A GOP policy rider zeroes out funding for government-run tax preparation software, a week after the agency said its free electronic filing program would be made permanent.
A person promotes the Direct File pilot program at the Internal Revenue Service building on April 5, 2024 in Washington, D.C. (Photo by Tasos Katopodis/Getty Images for Economic Security Project)

During a week in which the IRS announced a notable milestone for one of its signature digital initiatives, Republicans on the House Appropriations Committee released a proposal that would derail the tax agency’s newest technological priority. 

The House GOP’s Financial Services and General Government Appropriations Bill, released this week by committee Chair Tom Cole, R-Okla., targets the IRS’s Direct File program via a policy rider that prohibits the funding of “a government-run tax preparation software that Congress has not authorized.” 

Just last week, the IRS announced that Direct File would be made permanent following a pilot program that saw more than 140,000 taxpayers across 12 states use the free electronic filing system.
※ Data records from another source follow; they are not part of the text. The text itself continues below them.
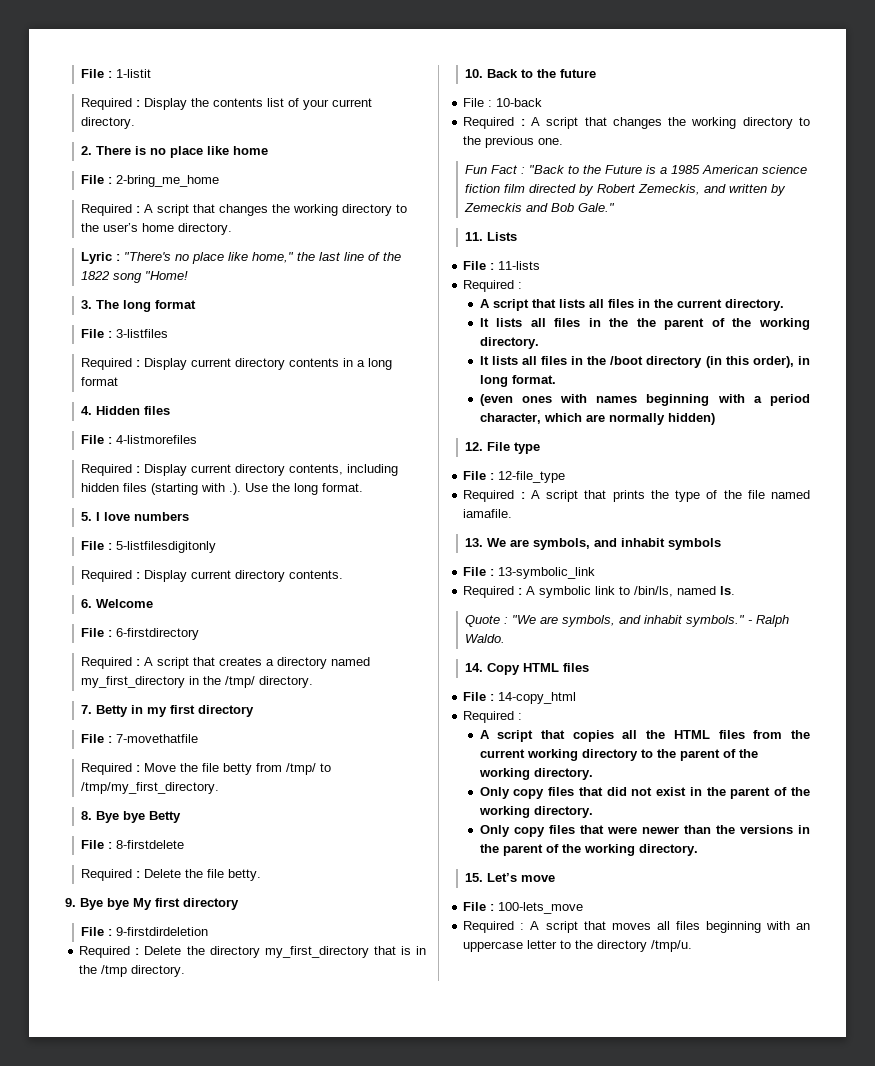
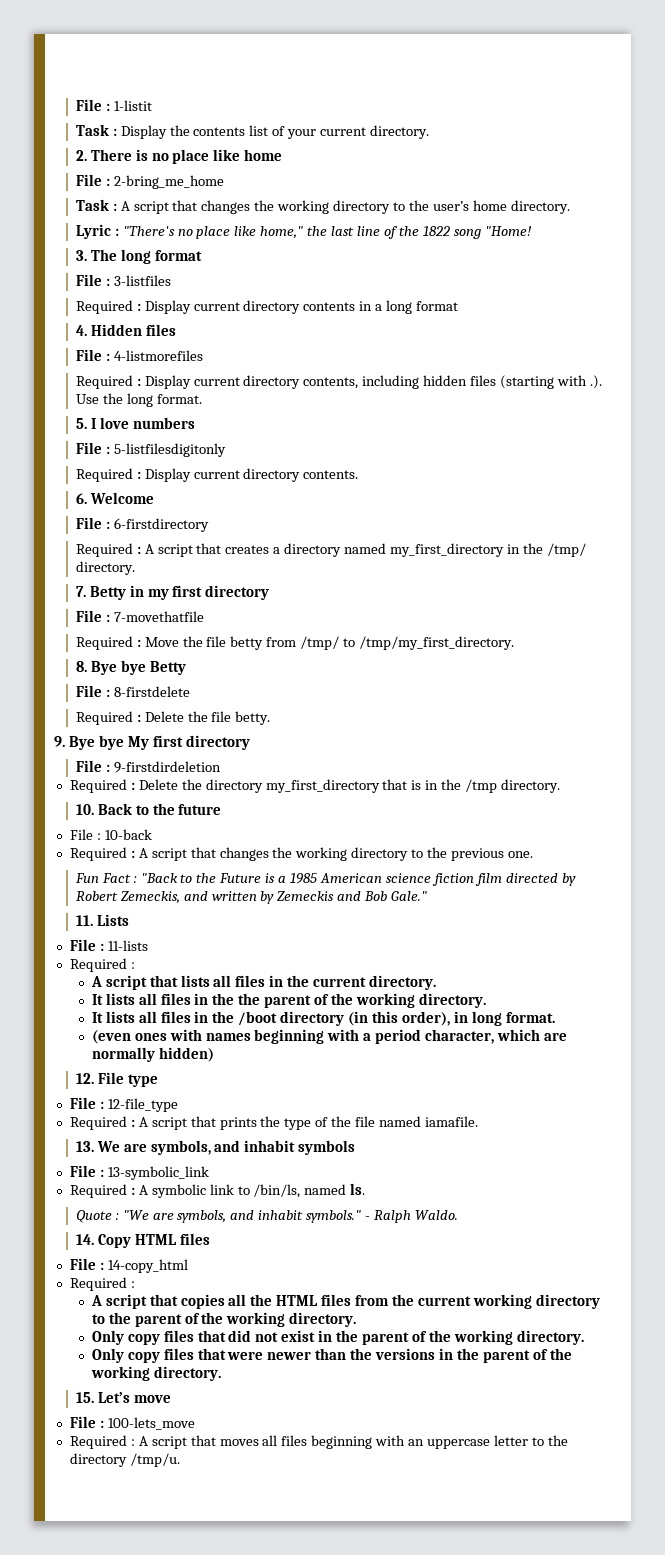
- Required : Display the contents list of your current directory.
+ Task : Display the contents list of your current directory.
- Required : A script that changes the working directory to the user’s home directory.
+ Task : A script that changes the working directory to the user’s home directory.

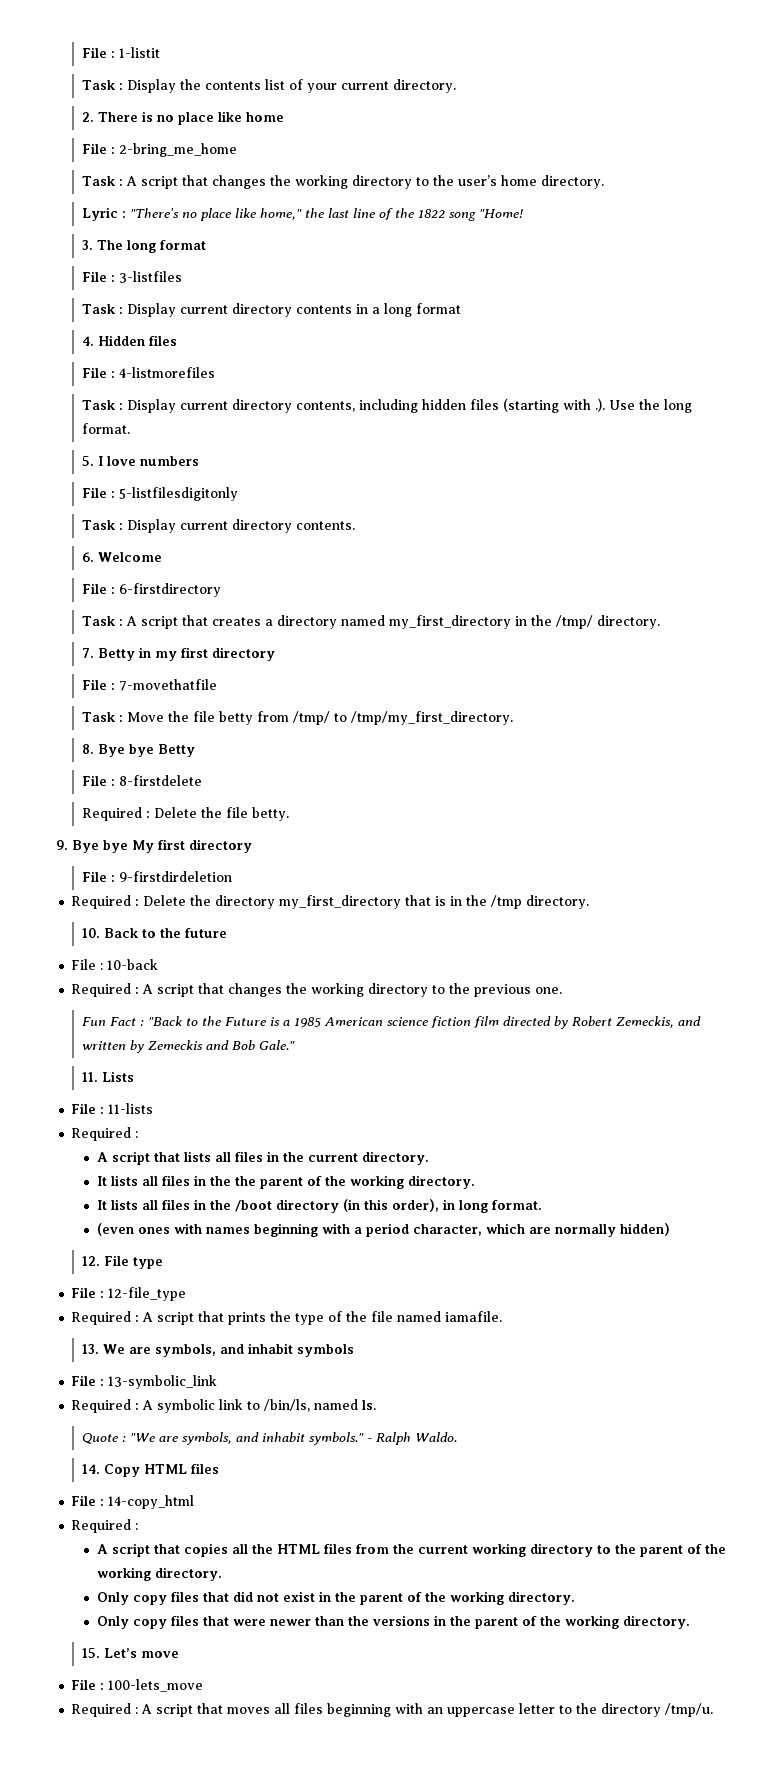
- Required : Display current directory contents in a long format
+ Task : Display current directory contents in a long format
- Required : Display current directory contents, including hidden files (starting with .). Use the long format.
+ Task : Display current directory contents, including hidden files (starting with .). Use the long format.
- Required : Display current directory contents.
+ Task : Display current directory contents.
- Required : A script that creates a directory named my_first_directory in the /tmp/ directory.
+ Task : A script that creates a directory named my_first_directory in the /tmp/ directory.
- Required : Move the file betty from /tmp/ to /tmp/my_first_directory.
+ Task : Move the file betty from /tmp/ to /tmp/my_first_directory.

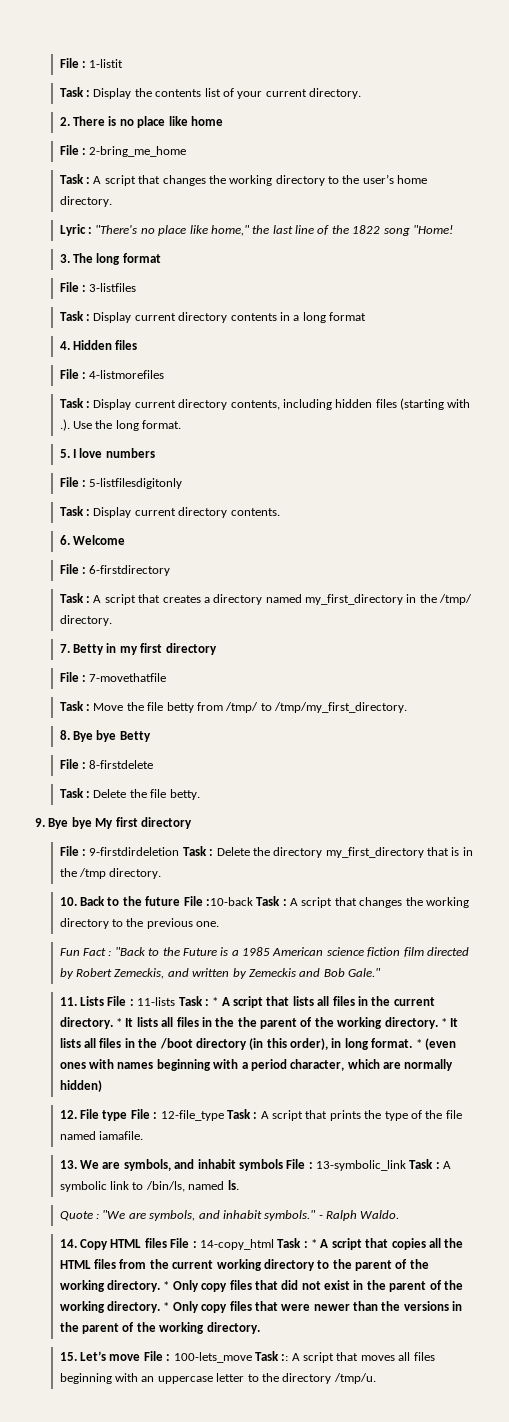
- Required : Delete the file betty.
+ Task : Delete the file betty.
- File : 9-firstdirdeletion
- Required : Delete the directory my_first_directory that is in the /tmp directory.
+ File : 9-firstdirdeletion Task : Delete the directory my_first_directory that is in the /tmp directory.
- 10. Back to the future
- File : 10-back
- Required : A script that changes the working directory to the previous one.
+ 10. Back to the future File :10-back Task : A script that changes the working directory to the previous one.
- 11. Lists
- File : 11-lists
- Required :
- A script that lists all files in the current directory.
- It lists all files in the the parent of the working directory.
- It lists all files in the /boot directory (in this order), in long format.
- (even ones with names beginning with a period character, which are normally hidden)
+ 11. Lists File : 11-lists Task : * A script that lists all files in the current directory. * It lists all files in the the parent of the working directory. * It lists all files in the /boot directory (in this order), in long format. * (even ones with names beginning with a period character, which are normally hidden)
- 12. File type
- File : 12-file_type
- Required : A script that prints the type of the file named iamafile.
+ 12. File type File : 12-file_type Task : A script that prints the type of the file named iamafile.
- 13. We are symbols, and inhabit symbols
- File : 13-symbolic_link
- Required : A symbolic link to /bin/ls, named ls.
+ 13. We are symbols, and inhabit symbols File : 13-symbolic_link Task : A symbolic link to /bin/ls, named ls.
- 14. Copy HTML files
- File : 14-copy_html
- Required :
- A script that copies all the HTML files from the current working directory to the parent of the working directory.
- Only copy files that did not exist in the parent of the working directory.
- Only copy files that were newer than the versions in the parent of the working directory.
+ 14. Copy HTML files File : 14-copy_html Task : * A script that copies all the HTML files from the current working directory to the parent of the working directory. * Only copy files that did not exist in the parent of the working directory. * Only copy files that were newer than the versions in the parent of the working directory.
- 15. Let’s move
- File : 100-lets_move
- Required : A script that moves all files beginning with an uppercase letter to the directory /tmp/u.
+ 15. Let’s move File : 100-lets_move Task :: A script that moves all files beginning with an uppercase letter to the directory /tmp/u.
The tax agency said the program received more than $90 million in refunds and reported $35 million in balances due during its pilot run. 

Treasury Secretary Janet Yellen touted Direct File further this week during testimony before the Senate Appropriations Subcommittee on Financial Services and General Government, noting that all states will be invited to participate in the program “as soon as next filing season,” with expansion on the horizon “to support all of the most common tax situations over the next few years.”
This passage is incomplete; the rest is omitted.